Please return every line below that contains the string "items".
====== EXERCISE MATERIAL
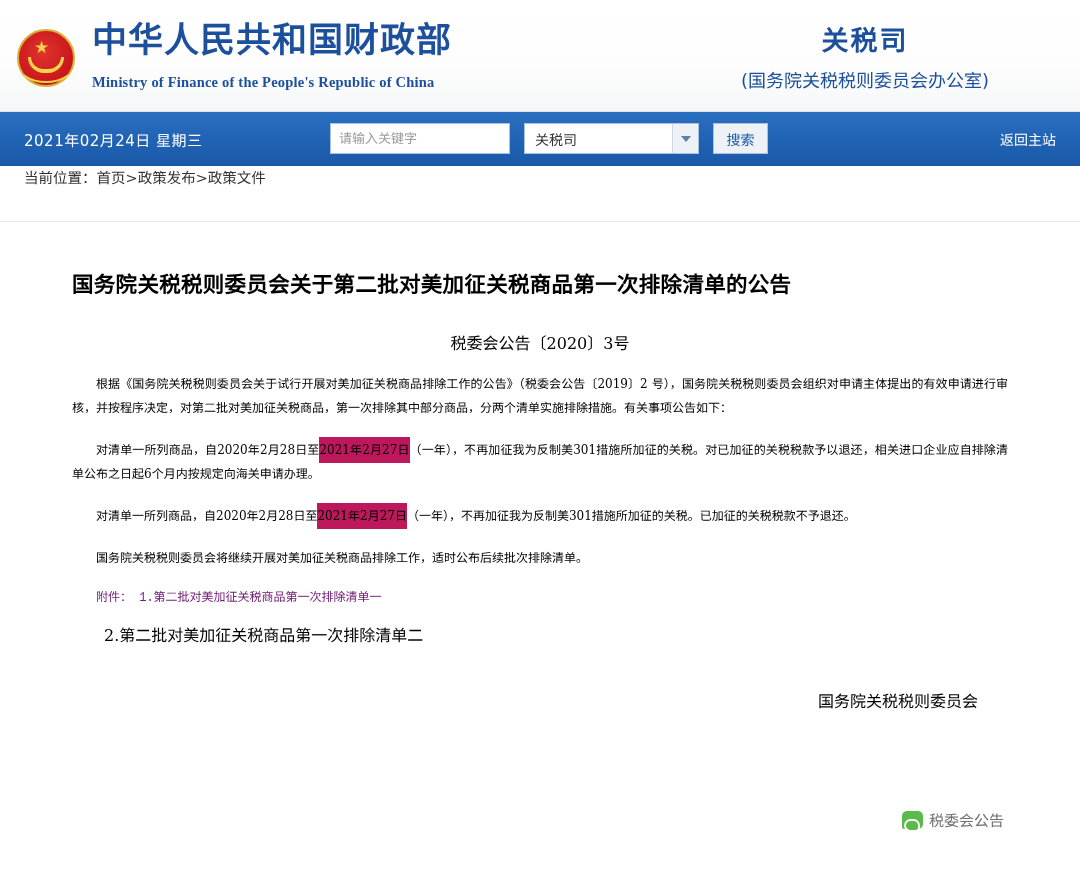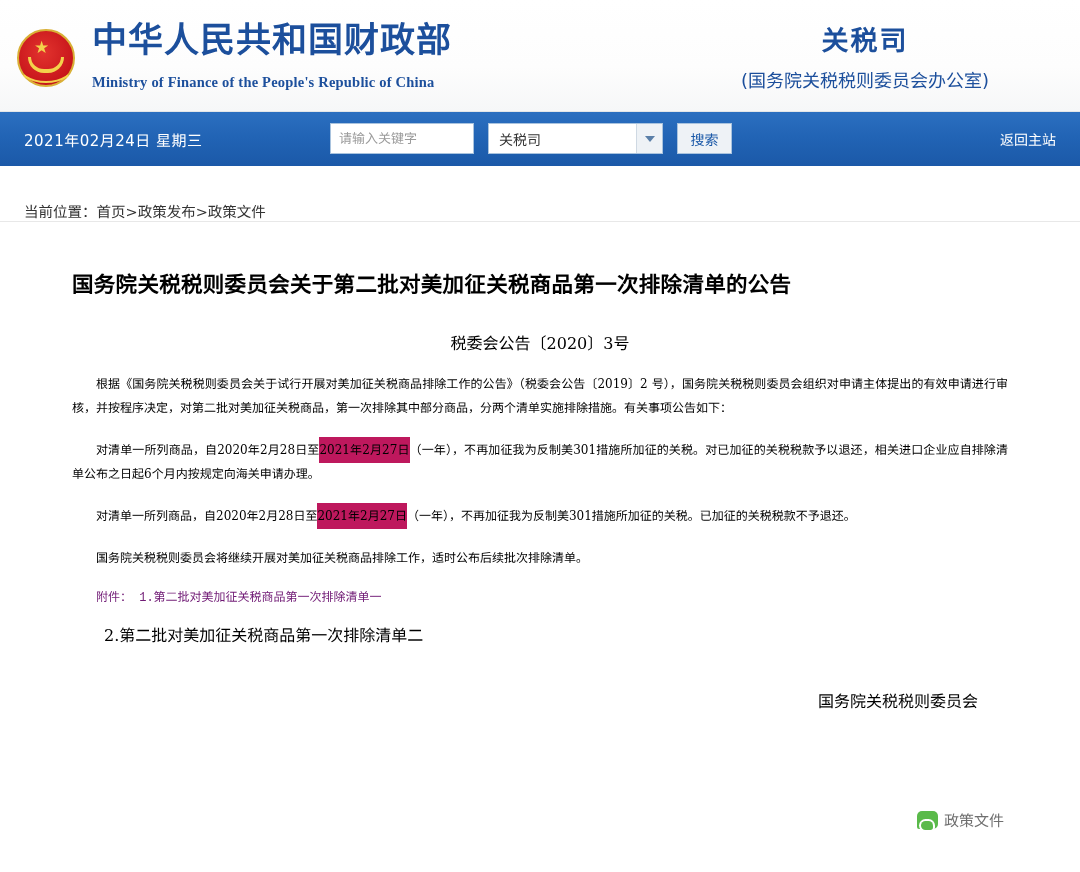--- a/index.html
+++ b/index.html
@@ -131,7 +131,7 @@
     height: 31px;
   }
   .search-input {
-    width: 144px; height: 31px;
+    width: 180px; height: 31px;
     border: 1px solid #a9c3de;
     background: #fff;
     font-family: "DejaVu Sans", sans-serif;

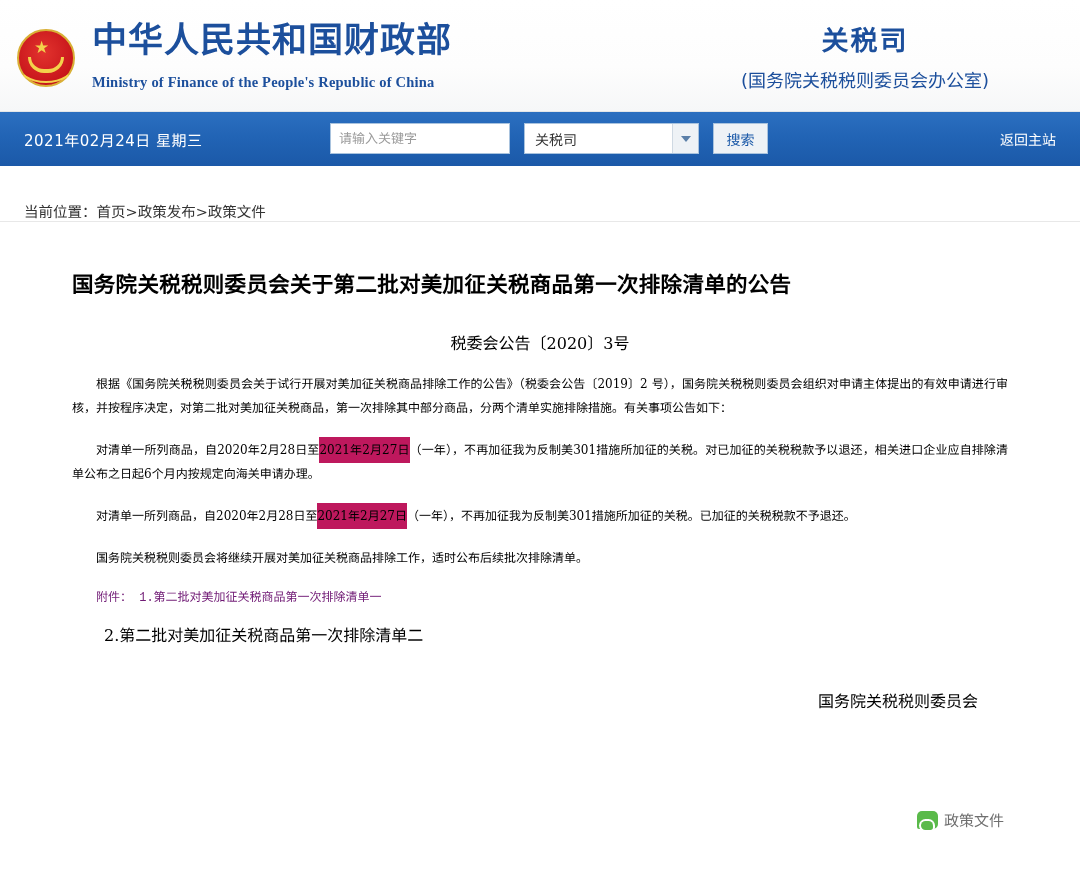--- a/index.html
+++ b/index.html
@@ -197,7 +197,7 @@
     background: #fff;
     border-bottom: 1px solid #e8e8e8;
     display: flex;
-    align-items: flex-end;
+    align-items: flex-start;
   }
   .crumb {
     margin-left: 24px;

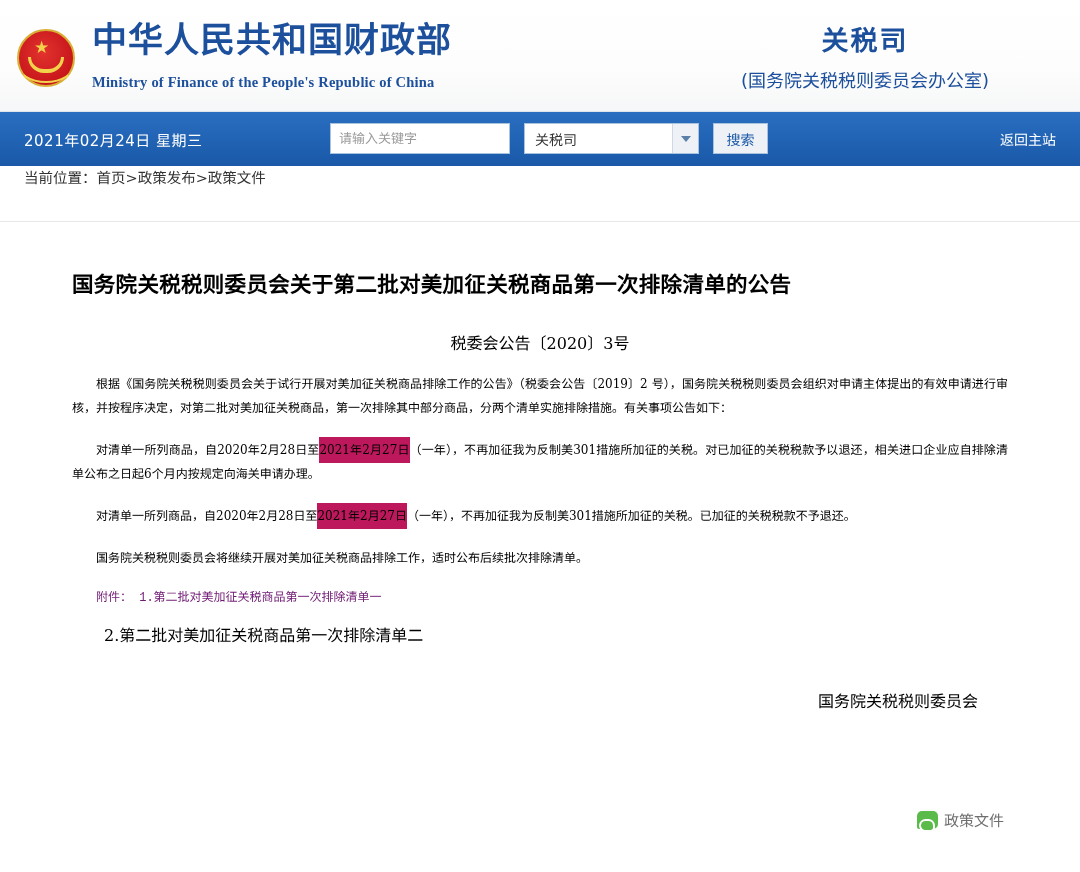--- a/index.html
+++ b/index.html
@@ -356,7 +356,7 @@
 
   <div class="watermark">
     <span class="wm-icon"></span>
-    <span class="wm-text">政策文件</span>
+    <span class="wm-text">税委会公告</span>
   </div>
 
 </div>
============
_ANSWER TO THIS PROBLEM_
-    align-items: flex-end;
+    align-items: flex-start;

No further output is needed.